I don’t usually do political stuff, but I need to be an activist for children as a former teacher and current parent. My novel is about four boys running away from the foster care system that has misused and de-valued them. They are caught in a small Iowa farm town by a terrible blizzard, and it becomes the goal of some of the townspeople to make a place for them in the midst of a deadly snowstorm. It has some relevance to what’s happening on our southern border.
Children are flocking to this country to escape terrible things and cruel lives of suffering of one sort or another. Angry Americans are trying to turn them away and shut the door in their faces. It strikes me that someone is not paying attention to a fundamental fact about children. Children are valuable. They are an investment that pays off in the future in ways that you cannot estimate the monetary value of. They are future people of consequence, potentially able to provide service and gain to the people who willingly take them in. Many of them have relatives in this country already. Many of them have plans and places to go already. But even the ones who are going to cost us time, effort, and money are valuable beyond measure. We should be taking them in and opening our hearts and our wallets for them. Didn’t Jesus say, “What you do for the least of these, you do also for me?” Even if he didn’t say that, that is how we should feel.
I ended my career teaching English to kids who came to Texas from other countries and didn’t speak English well enough to get by without special help.
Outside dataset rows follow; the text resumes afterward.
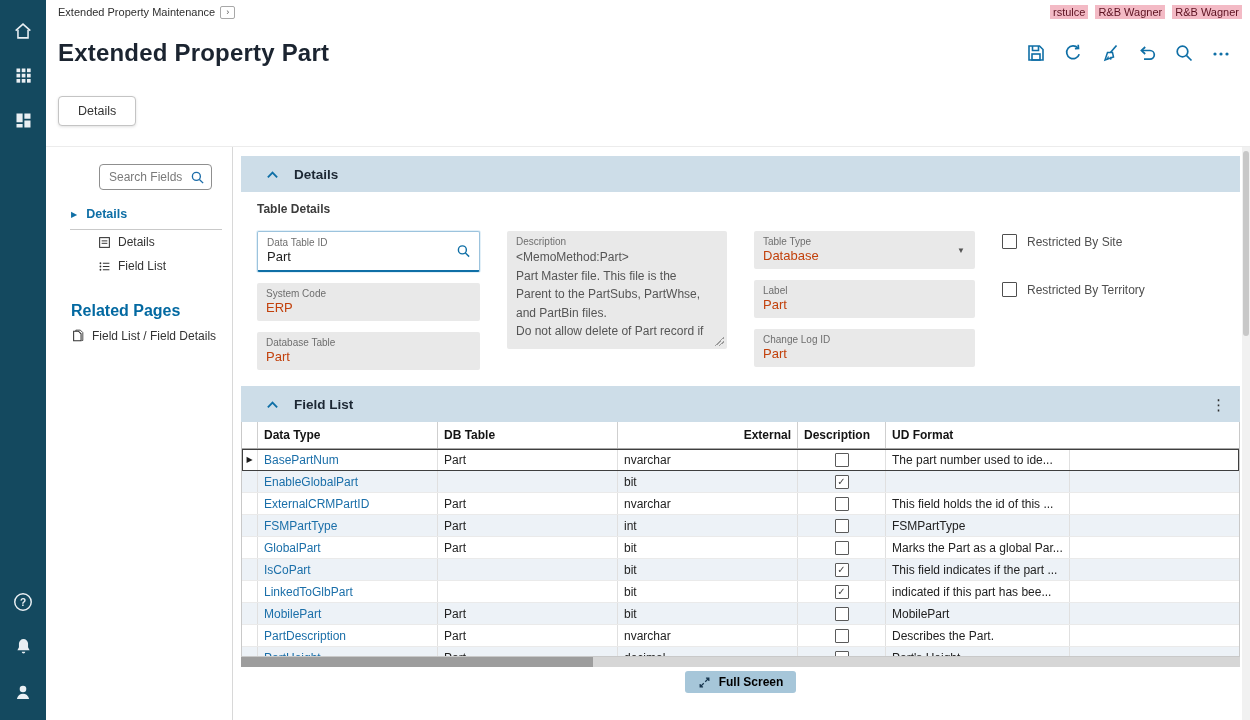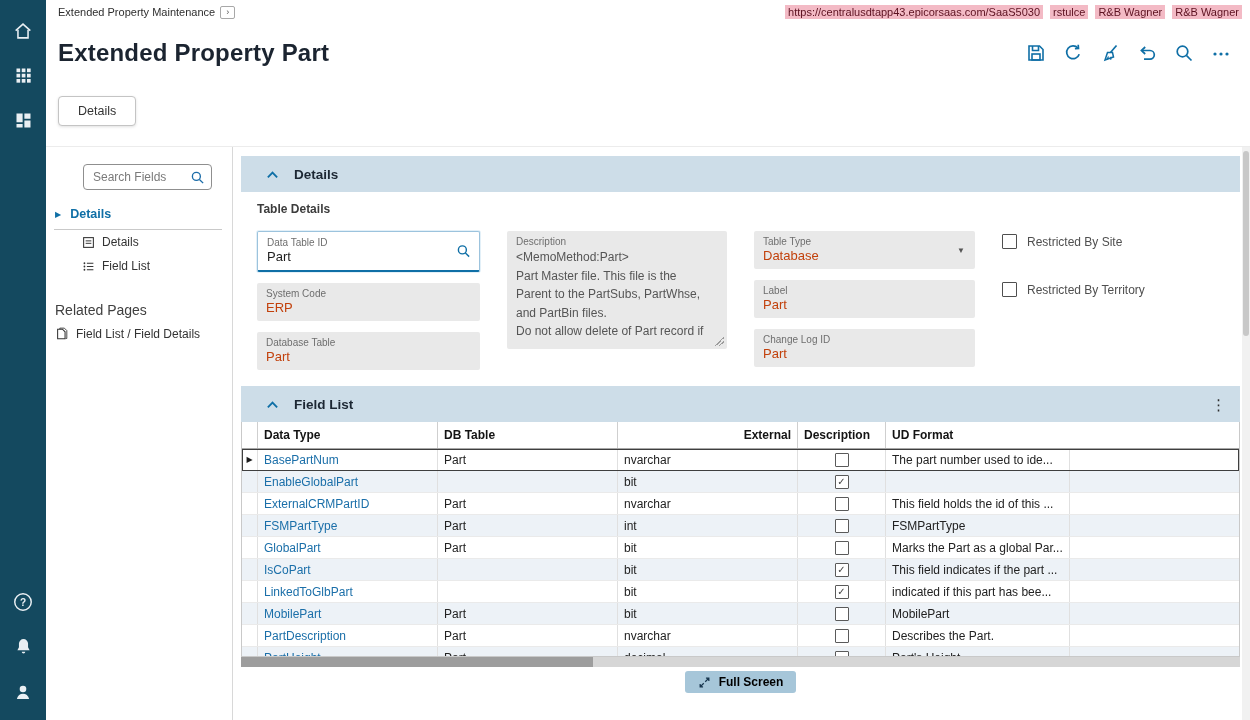"https://centralusdtapp43.epicorsaas.com/" span { html: <span>https://centralusdtapp43.epicorsaas.com/SaaS5030</span> -> none }
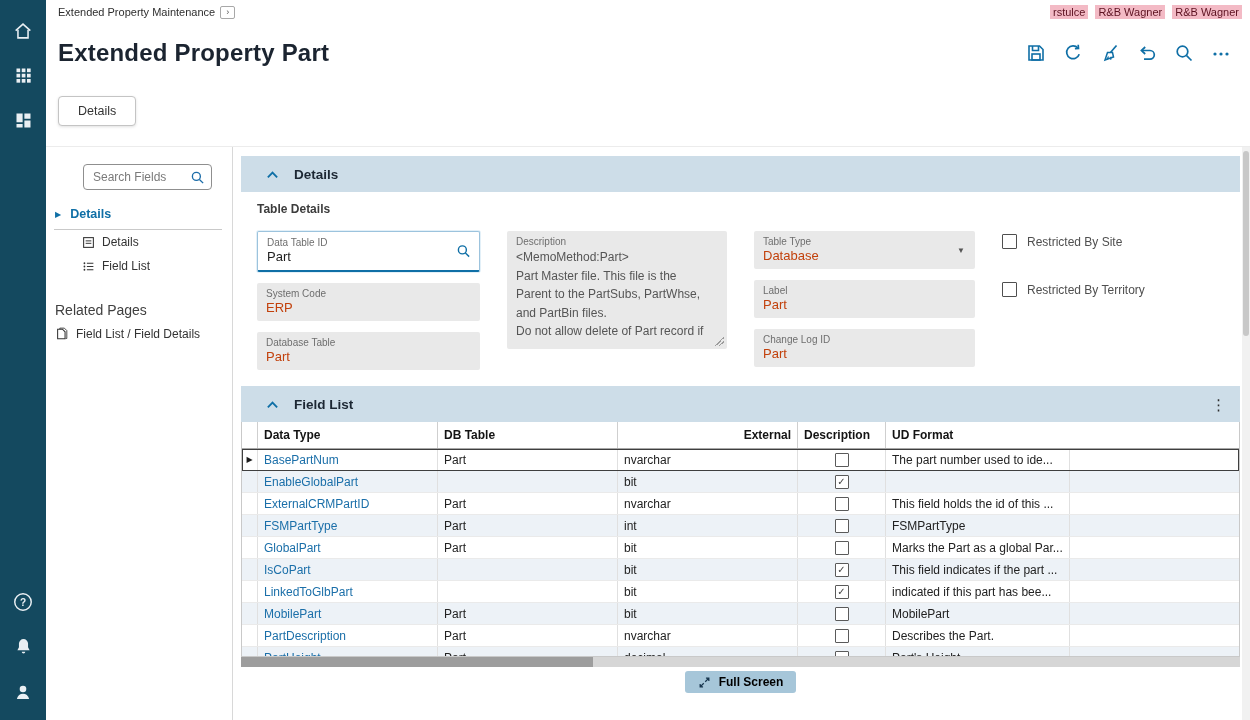"Search Fields" .left-panel { padding: 17px 10px 0 8px -> 17px 10px 0 24px }
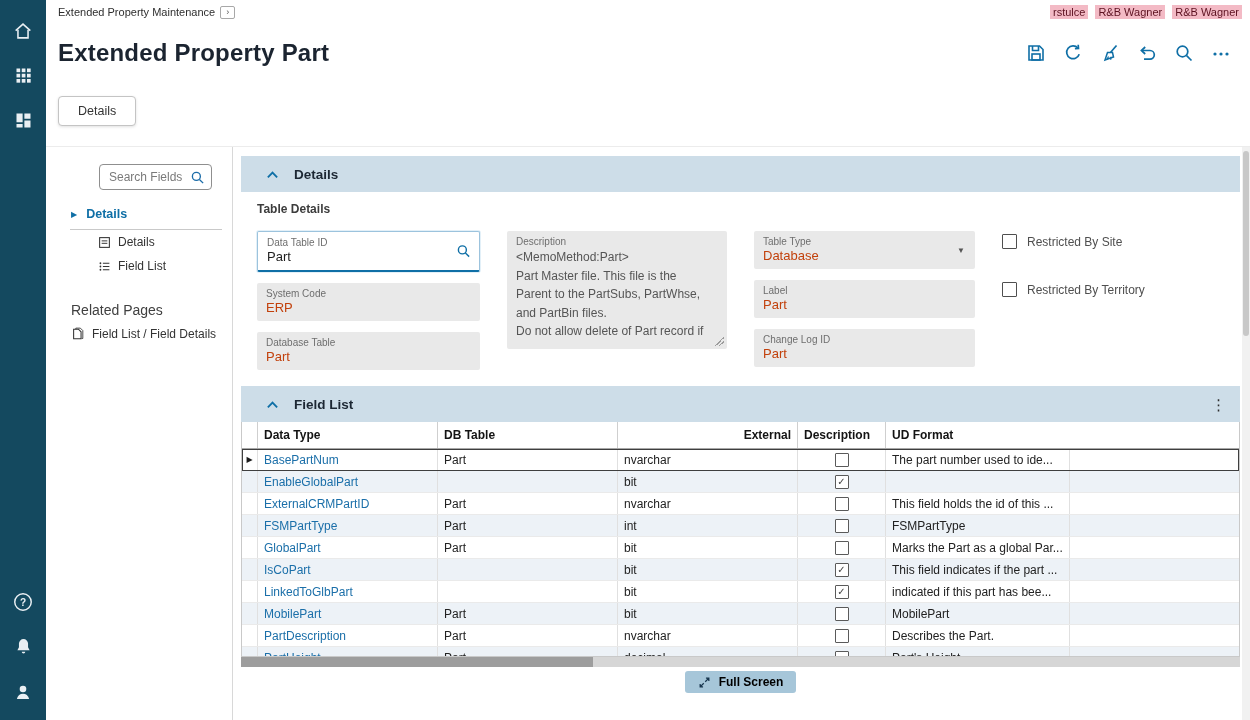"Related Pages" .related-header { color: #404040 -> #0369a1; font-size: 14px -> 16px; font-weight: 400 -> 700 }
I met and worked with wonderful young people from Eritrea, Pakistan, Lebanon, Viet Nam, China, El Salvador, and Mexico. Many of them came to this country with limited resources and no money. Many of them have had to work very hard for the things we all take for granted. And here’s the kicker… they are all just like my own great great grandfather who came from Germany and learned English in Pennsylvania where people looked down on him for taking American jobs even though he worked at things most Americans didn’t want to do. These kids are just like us. We are not far removed from them in the ways we pretend. We should not be building fences and fighting to keep them out. Let’s rather spend the money on celebrating their escape from their troubles and their choice to come help us build a better life in this so-called land of opportunity.